** Stored data follows **

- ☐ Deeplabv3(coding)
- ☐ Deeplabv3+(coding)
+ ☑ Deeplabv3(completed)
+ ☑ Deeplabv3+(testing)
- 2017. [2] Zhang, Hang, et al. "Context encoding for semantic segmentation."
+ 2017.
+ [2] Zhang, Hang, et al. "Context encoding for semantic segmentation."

** End of Stored data **
** Stored data follows **

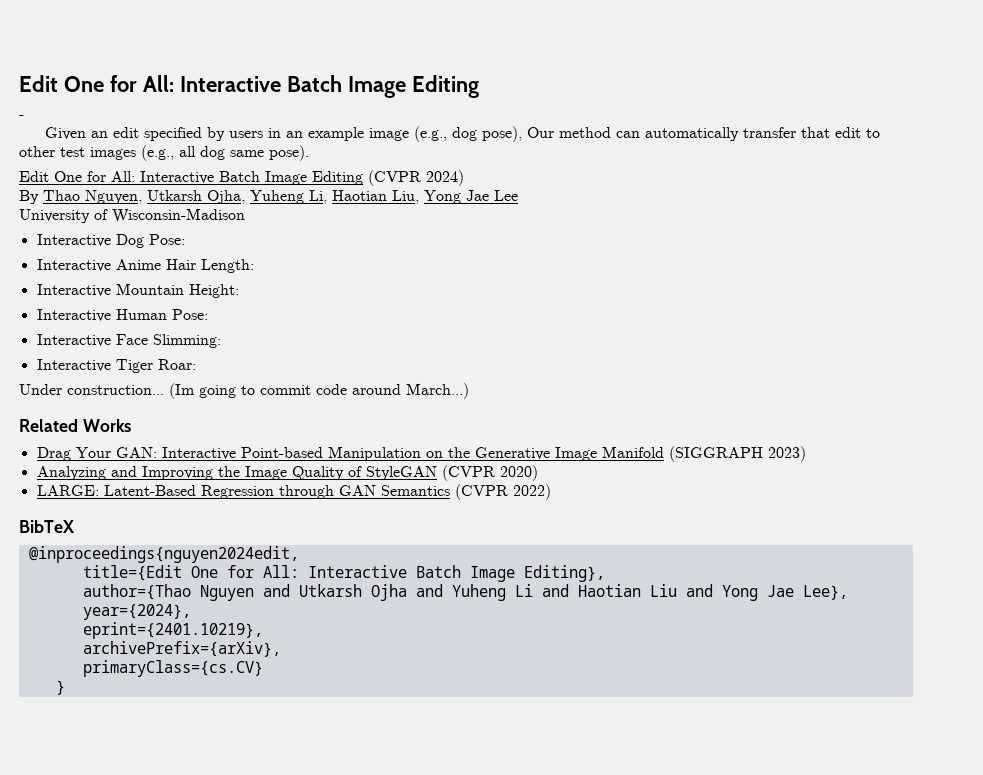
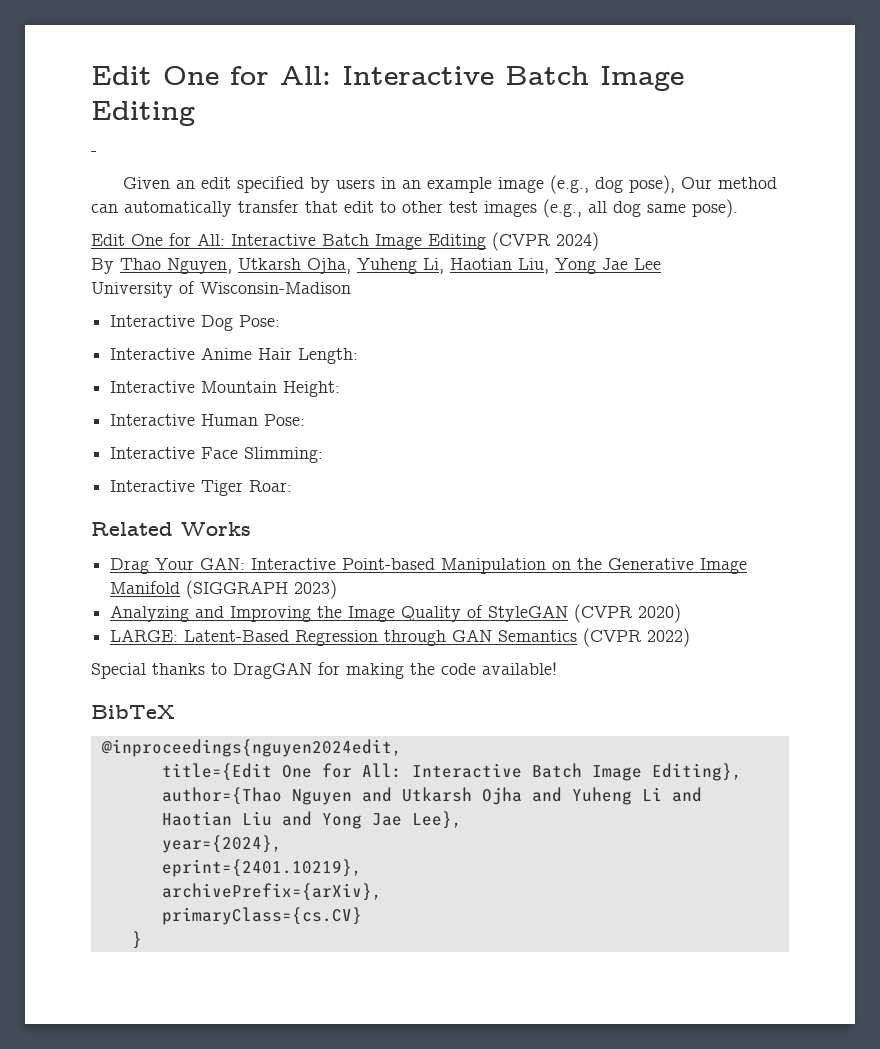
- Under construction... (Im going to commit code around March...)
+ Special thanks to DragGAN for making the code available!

** End of Stored data **

• **Brief**
When a line in the listing has the string "semantic" in it, return that line.

• **Written answer**
- 2017. [2] Zhang, Hang, et al. "Context encoding for semantic segmentation."
+ [2] Zhang, Hang, et al. "Context encoding for semantic segmentation."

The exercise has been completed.